**Task goal:**
Retype the whole listing, please, keeping every line exact and dropping the pictures.

**Entries shown:**
--- START ---

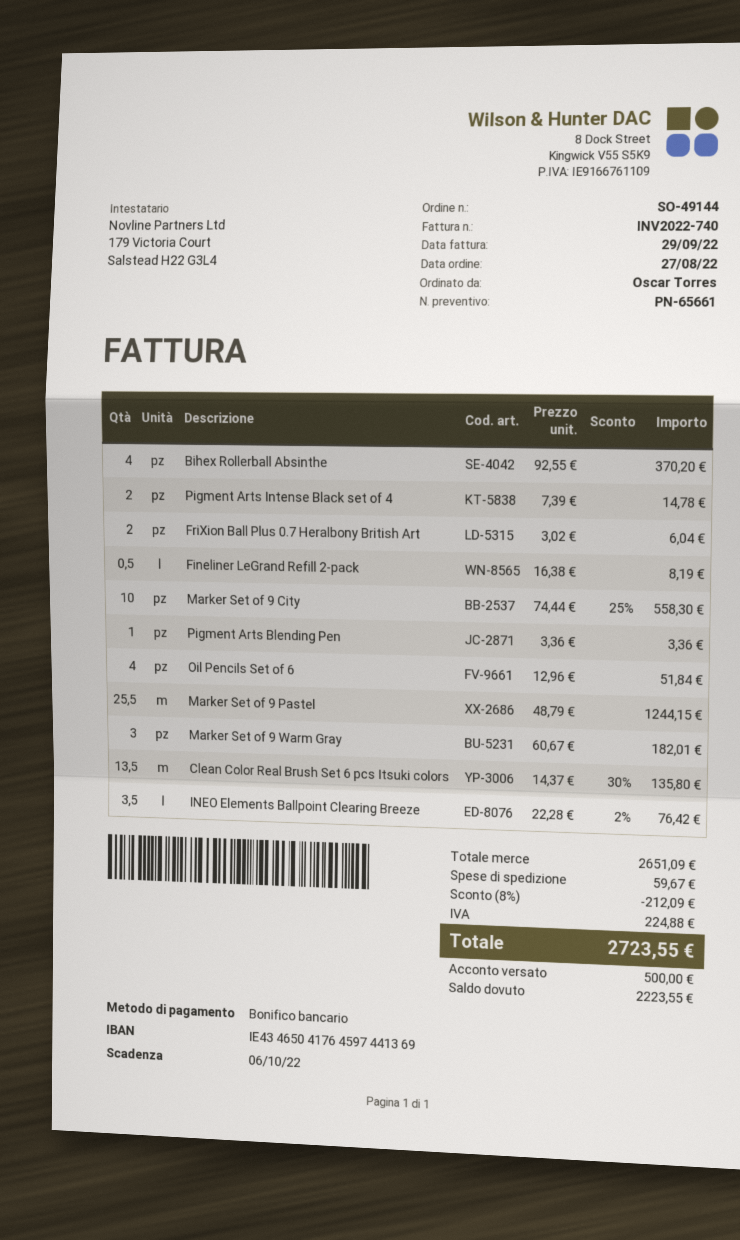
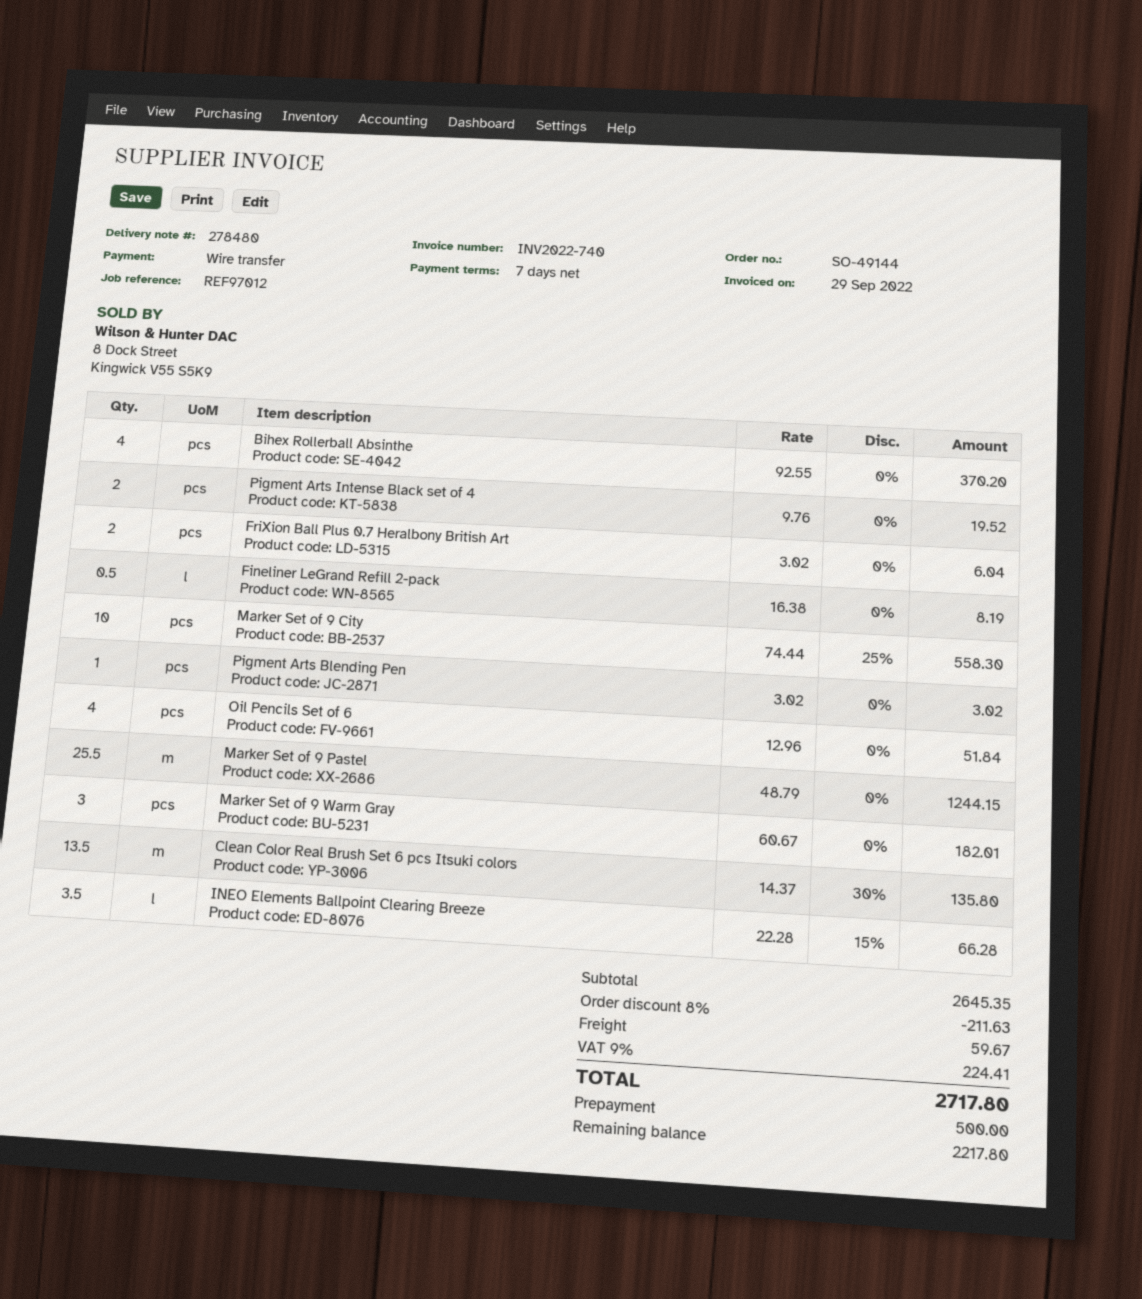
Pigment Arts Intense Black set of 4: 2 x 7.39 = 14.78 -> 2 x 9.76 = 19.52
Pigment Arts Blending Pen: 1 x 3.36 = 3.36 -> 1 x 3.02 = 3.02
INEO Elements Ballpoint Clearing Breeze: 3.5 x 22.28 - 2% = 76.42 -> 3.5 x 22.28 - 15% = 66.28
subtotal: 2651.09 -> 2645.35
discount: 8% = 212.09 -> 8% = 211.63
tax: 224.88 -> 224.41
total: 2723.55 -> 2717.80
balance: 2223.55 -> 2217.80

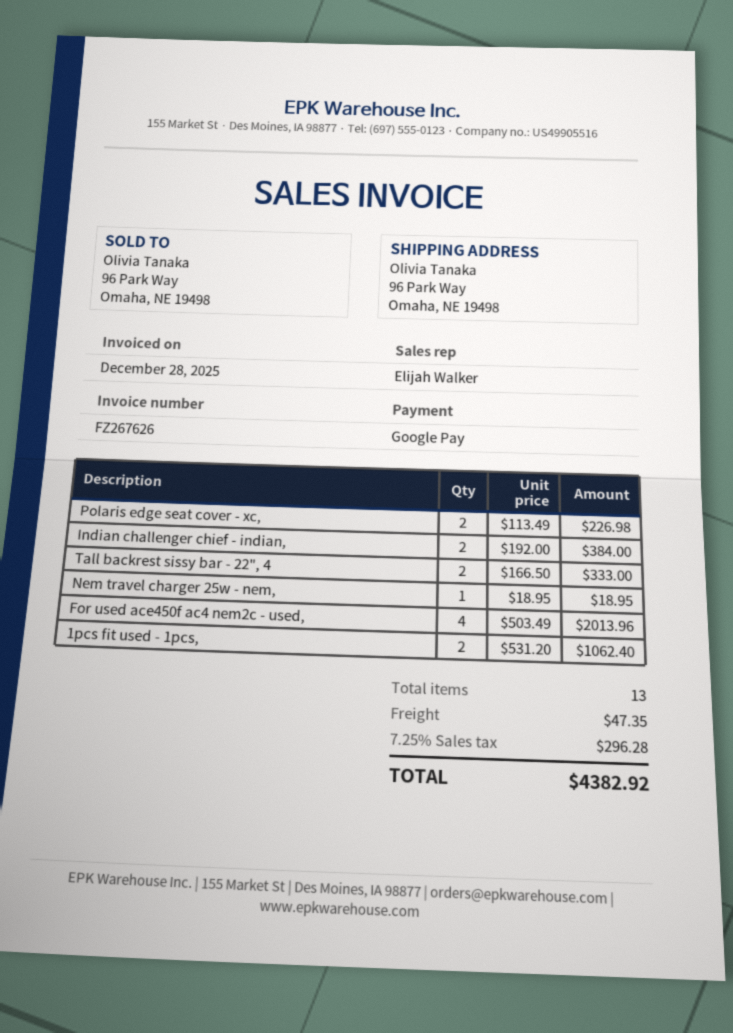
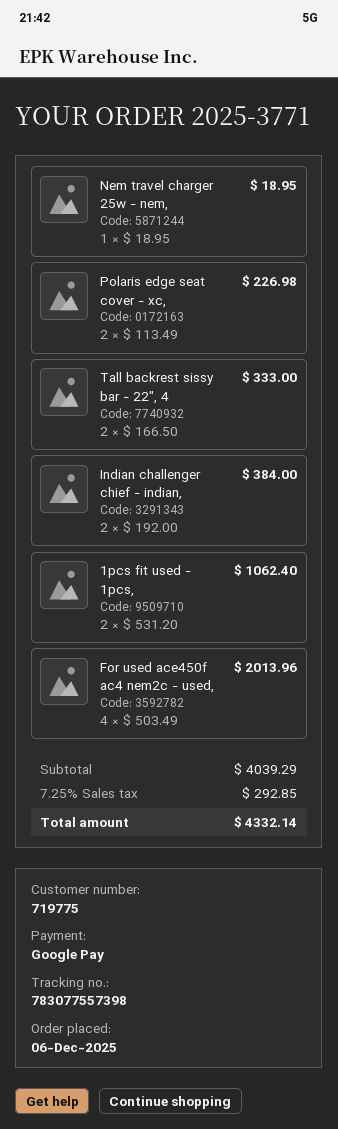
shipping: 47.35 -> none
tax: 7.25% = 296.28 -> 7.25% = 292.85
total: 4382.92 -> 4332.14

--- END ---

**Answer space:**
Pigment Arts Intense Black set of 4: 2 x 7.39 = 14.78 -> 2 x 9.76 = 19.52
Pigment Arts Blending Pen: 1 x 3.36 = 3.36 -> 1 x 3.02 = 3.02
INEO Elements Ballpoint Clearing Breeze: 3.5 x 22.28 - 2% = 76.42 -> 3.5 x 22.28 - 15% = 66.28
subtotal: 2651.09 -> 2645.35
discount: 8% = 212.09 -> 8% = 211.63
tax: 224.88 -> 224.41
total: 2723.55 -> 2717.80
balance: 2223.55 -> 2217.80

shipping: 47.35 -> none
tax: 7.25% = 296.28 -> 7.25% = 292.85
total: 4382.92 -> 4332.14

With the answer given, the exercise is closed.